Die 21-jährige Ashley Rose hat all ihre Haare verloren, nachdem sie einen Conditioner von Walmart benutzt hat. Offenbar war Enthaarungscreme statt einer Haarspülung in der Flasche. Jetzt ermittelt die Polizei. 

Die lächelnde Ashley Rose als sie noch ihre Haare hatte neben einem Foto der ausgefallenen Haare im Bad

Links: Ashley Rose mit ihrer vollen Haarpracht. Rechts: die ausgefallenen Haare der 21-Jährigen.

Die 21-jährige Ashley Rose dachte laut Aussagen ihrer Mutter, sie würde sich mit einem gewöhnlichen Haar-Conditioner die Haare einshampoonieren. Doch ein Fremder hatte offenbar heimlich Enthaarungscreme in die Flasche aus dem Supermarkt Walmart in Wisconsin gefüllt. Die junge Frau bekam direkt nach dem Auftragen kahle Stellen auf dem Kopf, wie die "Daily Mail" berichtet. Ihre Mutter teilte ein Foto auf Facebook, auf dem ein Haufen schwarzer, offenbar ausgefallener Haare im Bad zu sehen ist.
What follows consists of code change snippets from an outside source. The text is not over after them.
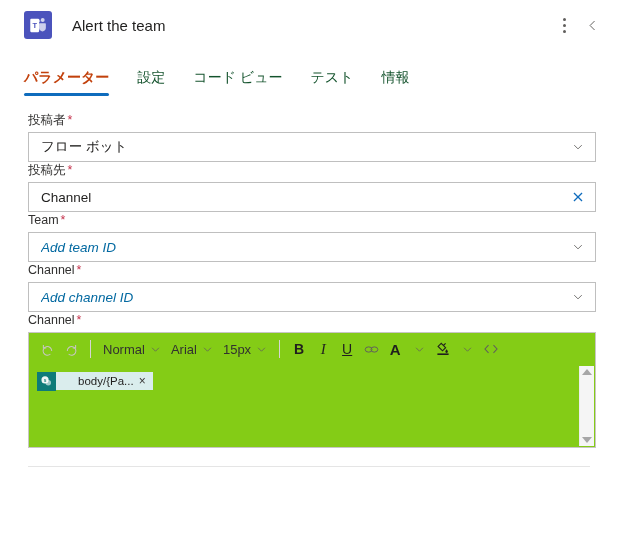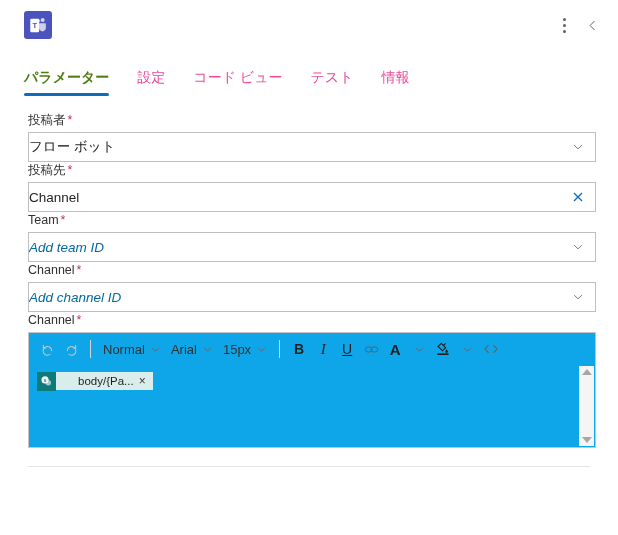--- a/index.html
+++ b/index.html
@@ -238,6 +238,7 @@
       <text x="7.2" y="15.4" font-size="9.5" font-weight="bold" text-anchor="middle" fill="#4b53bc" font-family="Liberation Sans, sans-serif">T</text>
     </svg>
   </div>
+  <div class="app-title">Alert the team</div>
   <div class="header-spacer"></div>
   <div class="hdr-btn">
     <div style="display:flex;flex-direction:column;align-items:center;">

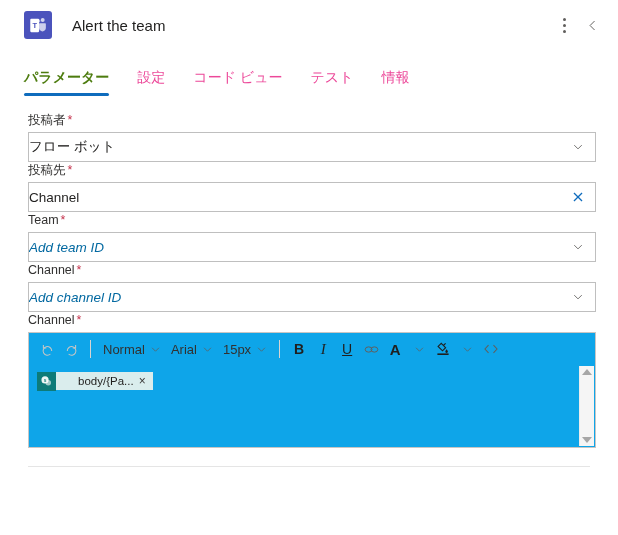--- a/index.html
+++ b/index.html
@@ -62,7 +62,7 @@
     white-space: nowrap;
   }
   .tab.active {
-    color: #4d7c0f;
+    color: #c2410c;
     font-weight: bold;
   }
   .tab.active::after {

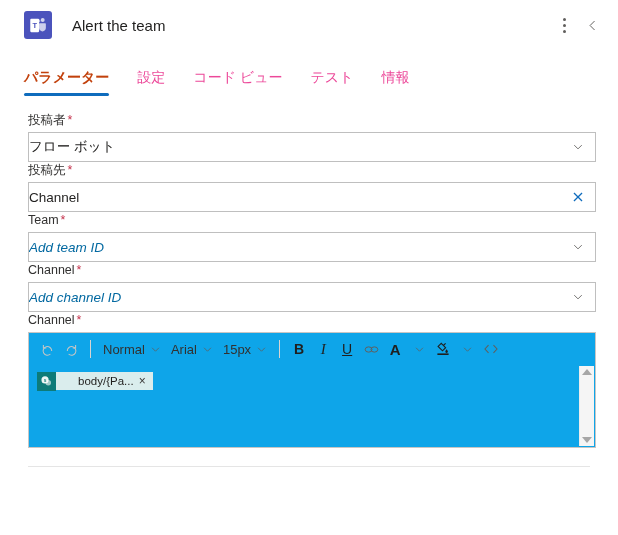--- a/index.html
+++ b/index.html
@@ -55,7 +55,7 @@
   .tab {
     position: relative;
     font-size: 14px;
-    color: #ec4899;
+    color: #14532d;
     padding: 0 0 9px 0;
     margin-right: 28px;
     cursor: pointer;

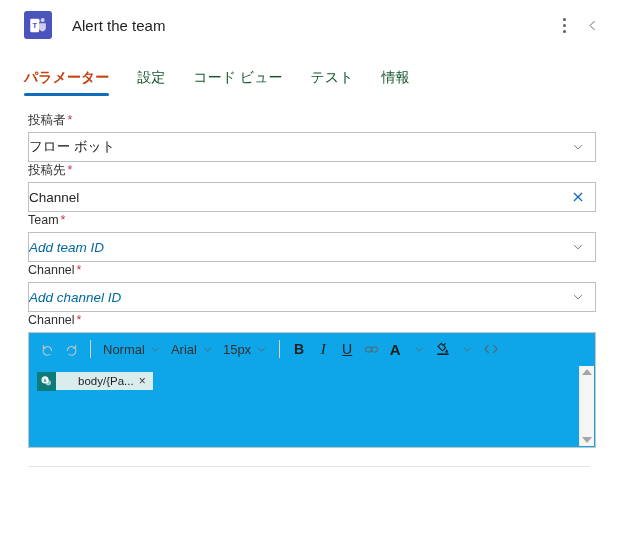--- a/index.html
+++ b/index.html
@@ -94,7 +94,7 @@
     background: #ffffff;
     display: flex;
     align-items: center;
-    padding: 0 30px 0 0;
+    padding: 0 30px 0 12px;
     font-size: 13.5px;
     cursor: pointer;
   }

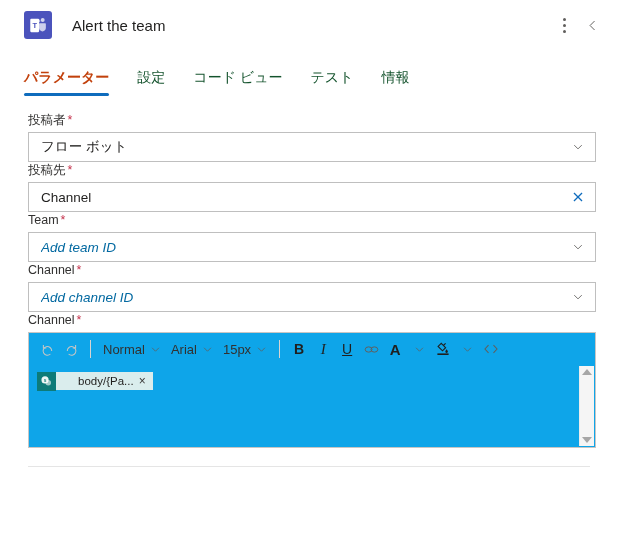--- a/index.html
+++ b/index.html
@@ -114,7 +114,7 @@
   
   .editor {
     border: 1px solid #c8c6c4;
-    background: #0ea5e9;
+    background: #84cc16;
   }
   .toolbar {
     display: flex;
Die Familie informierte die Polizei über den Conditioner, der im Supermarkt vermutlich heimlich umgefüllt worden war. Die Creme sei pink statt weiß gewesen. Die Polizei will den Fall nun prüfen und sich dazu auch die Überwachungskameras des Supermarktes ansehen. Ashley Rose ging ins Krankenhaus, um die kahlen Stellen untersuchen zu lassen und zum Friseur, um sich über Extensions zu informieren.

"Überprüft eure Shampoos, man kann niemandem mehr trauen" 

Zu ihrem Entsetzen sagte ihr der Friseur, ihr Haar und ihre Kopfhaut seien zu kaputt für die künstliche Haarverlängerung. Da wurde ihr bewusst, was ihre einzige Option war: ihre Haare abzurasieren.

Der Glatzkopf von Ashley Rose

Ashley Rose rasierte sich die Haare wegen ihrer kahlen Stellen ab 

Die Familie hat mittlerweile eine Go-Fund-Me-Spendenseite für Ashley ins Leben gerufen, damit sie sich eine Echthaar-Perücke leisten kann. Der Appell der 21-Jährigen lautet nun: "Überprüft eure Shampooflaschen, wo auch immer ihr sie kauft. Man kann niemandem mehr trauen."